Он открыл глаза и увидел склонившуюся к нему крупную седую голову, внимательные серые глаза.

— Вы меня видите?

— Вижу.

— Узнаете? Не шевелитесь, пожалуйста.

— Нет.

— Я чинил вашу голову в семнадцатом году, после раны вы тогда всех нас, хирургов, звали «трифоны зареза́ны».

— Забыл, доктор... забыл...

— Боли в сердце есть?

— Боли нет... неловкость какая-то... будто жмет что-то...

— Еще бы. — Доктор положил свою теплую руку на его лоб. — Целую неделю вам нужно быть очень осторожным, никаких движений, полное спокойствие. Рана должна хорошо зажить.

— Хорошо. Доктор, здесь был господин Цонев? Только что?

— Это не имеет для вас никакого значения, здесь больница.

Нет. Это имело для него громадное значение.

В первые минуты возвращения к жизни он еще не мог объяснить себе, как могло случиться, что он, готовя свой последний шаг, не подумал о самом главном, убивая себя, он сам прекращал борьбу, ради которой каждый день шел на смертельный риск и которую был обязан, именно обязан, вести до конца. Его смерть обрадовала бы палачей. Тот же Цонев кричал бы: смотрите, ему самому стало стыдно жить!

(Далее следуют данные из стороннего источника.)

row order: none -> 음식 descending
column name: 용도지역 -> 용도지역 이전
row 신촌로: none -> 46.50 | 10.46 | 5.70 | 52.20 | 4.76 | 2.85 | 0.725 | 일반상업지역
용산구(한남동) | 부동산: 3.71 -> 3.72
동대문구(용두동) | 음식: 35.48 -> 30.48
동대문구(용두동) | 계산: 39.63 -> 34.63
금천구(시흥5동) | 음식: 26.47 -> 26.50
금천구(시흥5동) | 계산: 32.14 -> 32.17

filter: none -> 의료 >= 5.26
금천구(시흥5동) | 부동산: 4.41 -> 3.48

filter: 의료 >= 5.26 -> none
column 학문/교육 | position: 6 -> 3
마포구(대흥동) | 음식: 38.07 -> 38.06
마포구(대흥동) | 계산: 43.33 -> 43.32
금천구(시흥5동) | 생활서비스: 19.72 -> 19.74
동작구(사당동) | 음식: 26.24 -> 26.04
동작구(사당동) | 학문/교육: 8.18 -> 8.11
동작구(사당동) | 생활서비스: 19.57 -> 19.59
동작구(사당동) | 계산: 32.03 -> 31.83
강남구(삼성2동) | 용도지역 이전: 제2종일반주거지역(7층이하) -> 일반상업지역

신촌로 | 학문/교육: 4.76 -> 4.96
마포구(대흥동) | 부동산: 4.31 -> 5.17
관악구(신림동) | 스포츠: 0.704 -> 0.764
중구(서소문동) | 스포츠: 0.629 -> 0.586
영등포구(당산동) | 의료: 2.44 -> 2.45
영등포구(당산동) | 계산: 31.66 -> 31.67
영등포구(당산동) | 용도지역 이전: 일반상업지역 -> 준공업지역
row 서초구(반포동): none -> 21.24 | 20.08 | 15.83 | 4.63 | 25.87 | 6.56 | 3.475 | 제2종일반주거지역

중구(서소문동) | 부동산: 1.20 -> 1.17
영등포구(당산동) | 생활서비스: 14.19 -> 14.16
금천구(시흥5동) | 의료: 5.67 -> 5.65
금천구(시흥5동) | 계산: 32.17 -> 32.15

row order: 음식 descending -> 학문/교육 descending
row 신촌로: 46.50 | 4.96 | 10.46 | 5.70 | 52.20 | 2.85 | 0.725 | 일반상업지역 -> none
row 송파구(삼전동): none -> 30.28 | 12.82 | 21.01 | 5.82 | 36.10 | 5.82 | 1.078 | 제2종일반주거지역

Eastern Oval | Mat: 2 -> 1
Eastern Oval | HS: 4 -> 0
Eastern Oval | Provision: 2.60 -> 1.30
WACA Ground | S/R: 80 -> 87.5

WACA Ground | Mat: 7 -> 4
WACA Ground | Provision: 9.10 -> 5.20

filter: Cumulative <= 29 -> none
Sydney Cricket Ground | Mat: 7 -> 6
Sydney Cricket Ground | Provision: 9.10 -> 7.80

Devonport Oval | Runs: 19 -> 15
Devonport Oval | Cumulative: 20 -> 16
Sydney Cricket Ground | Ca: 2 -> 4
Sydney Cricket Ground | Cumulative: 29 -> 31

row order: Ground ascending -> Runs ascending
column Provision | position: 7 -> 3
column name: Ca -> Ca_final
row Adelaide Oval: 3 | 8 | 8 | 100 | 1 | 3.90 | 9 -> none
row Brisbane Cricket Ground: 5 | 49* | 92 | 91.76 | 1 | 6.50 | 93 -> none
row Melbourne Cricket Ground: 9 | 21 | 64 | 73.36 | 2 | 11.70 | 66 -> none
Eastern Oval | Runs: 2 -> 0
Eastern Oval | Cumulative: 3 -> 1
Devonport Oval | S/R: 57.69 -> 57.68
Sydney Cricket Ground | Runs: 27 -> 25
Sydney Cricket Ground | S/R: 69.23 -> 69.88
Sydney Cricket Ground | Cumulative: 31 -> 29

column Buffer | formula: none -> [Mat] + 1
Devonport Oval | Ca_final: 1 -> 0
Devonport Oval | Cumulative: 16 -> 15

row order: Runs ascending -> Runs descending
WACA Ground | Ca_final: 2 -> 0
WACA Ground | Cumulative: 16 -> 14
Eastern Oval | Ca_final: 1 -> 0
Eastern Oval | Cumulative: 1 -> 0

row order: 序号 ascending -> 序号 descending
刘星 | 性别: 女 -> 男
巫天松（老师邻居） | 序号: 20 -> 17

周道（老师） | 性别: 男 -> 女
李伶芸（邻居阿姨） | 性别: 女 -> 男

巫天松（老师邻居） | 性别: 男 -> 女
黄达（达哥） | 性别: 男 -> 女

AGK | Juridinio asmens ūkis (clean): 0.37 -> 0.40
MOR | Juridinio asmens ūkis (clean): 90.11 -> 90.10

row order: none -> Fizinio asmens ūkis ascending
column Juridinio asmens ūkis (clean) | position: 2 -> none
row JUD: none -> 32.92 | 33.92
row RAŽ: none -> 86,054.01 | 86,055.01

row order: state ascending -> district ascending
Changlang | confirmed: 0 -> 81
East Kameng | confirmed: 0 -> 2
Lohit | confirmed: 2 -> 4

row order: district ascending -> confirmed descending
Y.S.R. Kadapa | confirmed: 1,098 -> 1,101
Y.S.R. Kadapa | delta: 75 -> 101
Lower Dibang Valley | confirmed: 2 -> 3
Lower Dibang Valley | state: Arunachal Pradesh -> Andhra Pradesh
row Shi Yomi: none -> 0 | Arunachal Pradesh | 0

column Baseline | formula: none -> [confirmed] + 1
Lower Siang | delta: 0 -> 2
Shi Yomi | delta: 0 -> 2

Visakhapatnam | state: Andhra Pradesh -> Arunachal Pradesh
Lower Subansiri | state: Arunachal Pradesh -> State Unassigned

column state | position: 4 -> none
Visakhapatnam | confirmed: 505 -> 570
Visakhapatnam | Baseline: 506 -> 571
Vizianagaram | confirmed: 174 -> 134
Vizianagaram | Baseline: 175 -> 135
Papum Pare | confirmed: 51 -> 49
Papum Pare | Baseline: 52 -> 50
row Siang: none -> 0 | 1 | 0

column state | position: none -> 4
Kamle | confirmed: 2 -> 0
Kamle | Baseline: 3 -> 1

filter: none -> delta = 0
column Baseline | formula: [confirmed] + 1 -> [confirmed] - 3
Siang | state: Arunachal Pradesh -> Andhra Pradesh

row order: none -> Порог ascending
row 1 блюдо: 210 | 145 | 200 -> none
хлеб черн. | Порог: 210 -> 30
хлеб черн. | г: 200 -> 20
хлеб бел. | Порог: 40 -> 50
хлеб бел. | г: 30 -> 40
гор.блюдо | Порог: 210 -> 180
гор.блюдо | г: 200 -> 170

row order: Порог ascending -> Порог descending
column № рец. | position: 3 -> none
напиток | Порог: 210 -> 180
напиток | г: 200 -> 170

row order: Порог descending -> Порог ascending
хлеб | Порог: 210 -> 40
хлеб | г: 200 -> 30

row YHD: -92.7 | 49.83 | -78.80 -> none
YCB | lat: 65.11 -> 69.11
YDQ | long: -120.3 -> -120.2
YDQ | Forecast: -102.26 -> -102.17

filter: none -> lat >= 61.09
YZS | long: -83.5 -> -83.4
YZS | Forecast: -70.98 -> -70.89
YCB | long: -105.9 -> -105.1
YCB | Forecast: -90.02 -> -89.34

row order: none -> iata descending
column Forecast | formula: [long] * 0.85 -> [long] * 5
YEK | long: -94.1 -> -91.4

Сейчас только одна мысль владела всем его существом. Все остальное такое важное, непреложное, все, что заставляло уйти из жизни, заслонила теперь одна простая и ясная истина — он обязан жить и бороться до конца.

Тюремную машину подкинуло на выбоине. Он чуть не вскрикнул от боли, пронизавшей все тело. Палачи часто проделывали это — швыряли его спиной о каменную стену. Потом были удары цоневского сапога в поясницу, после чего он стал ощущать позвоночник, как до предела натянутую струну — чуть коснись, лопнет. С ненавистью глядя на охранника, с трудом преодолевая боль, говорил себе: «Ничего, ничего, я живу. Живу. И сегодня там, на суде, вам будет со мной нелегко».

Суд будет сражением, и он к нему готов. Его оружие — его правда. Он, конечно, знает, в чем будут обвинять, но невозможно поверить, что их ложь кто-то сочтет за правду.

Он был необыкновенно терпелив к чужому мнению, он уважал людей, которые мыслили не так, как он, но искренне верили в свою правоту. О таких он говорил: «Это достойный противник». Но его повергали в ярость люди с продажным мнением и совестью, которые объявляли истиной только то, что приносило им выгоду, у которых сегодня был один бог, а завтра другой.